Routine helps during big transitions.
One of the first things to adapt outside our comfort zone is the ability to face a new and different mindset. Different places created different mindsets and people. When hitting the ground on my first step in Cilacap, there were a lot of people’s mindsets that I used to adapt to while in college. This is far away from sentimental opinions or judgment. This is more what i thought during my 3 years period in this peaceful city.
To be honest, I realized what I brought from my place was totally different from when i was here. I think this is what my parents brought to me when i was a kid. It sticks in my mind until i separate for a while from them. For me creating a routine helps me find my balance in life when i didn’t get it from my parents. Mine were journaling and reading. When you’re not sure what tomorrow will hold and the doubt starts creeping in, it’s reassuring to know that at least you can look forward to journaling and reading.

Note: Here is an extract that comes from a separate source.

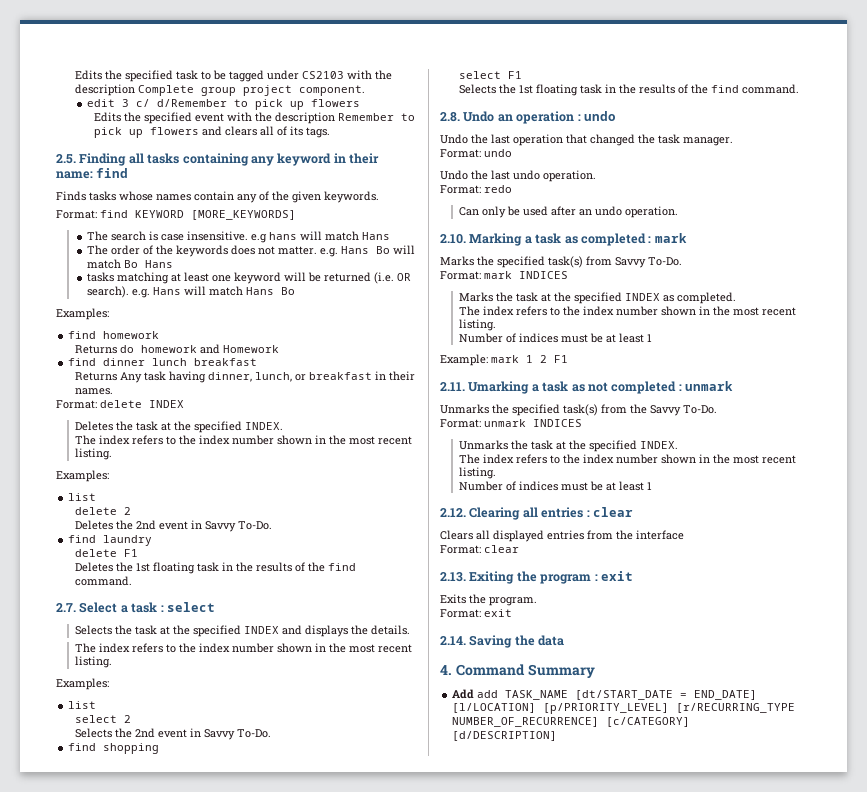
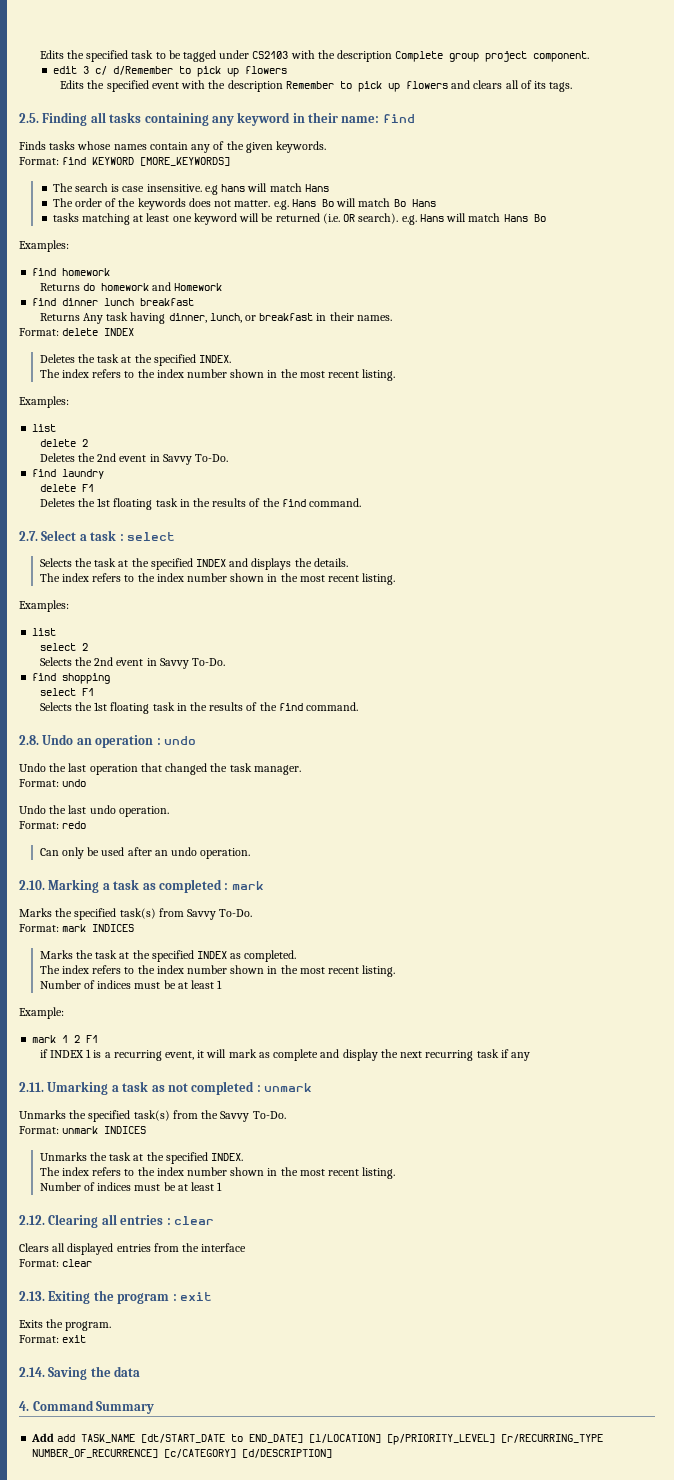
(488, 360) none -> (64, 1013) //
(568, 359) none -> [39,1049,531,1061] // if INDEX 1 is a recurring event, it will mark as complete and display the next recurring task if any
[680,693,688,698] = -> [231,1434,244,1442] to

By journaling and reading, i can be more open and critical about the situation surrounding me. It helps me to stay low and calm while the world is full of noise.
To begin to understand a culture, start with the most basic expression.
Everyone has a basic expression for expressing themselves to society. For me to understand something started with trying to listen. Listening can help us get to know about other perspectives and what the culture does in their daily life. Besides trying to understand the society we should understand ourselves too. Basically to survive in long term. I started checking the local goods from the market, checking groceries, and local food to eat. This provided my instinct for what should i need to live. This really opens our minds to thinking clearly to be able more adaptive during exploring and checking the local goods.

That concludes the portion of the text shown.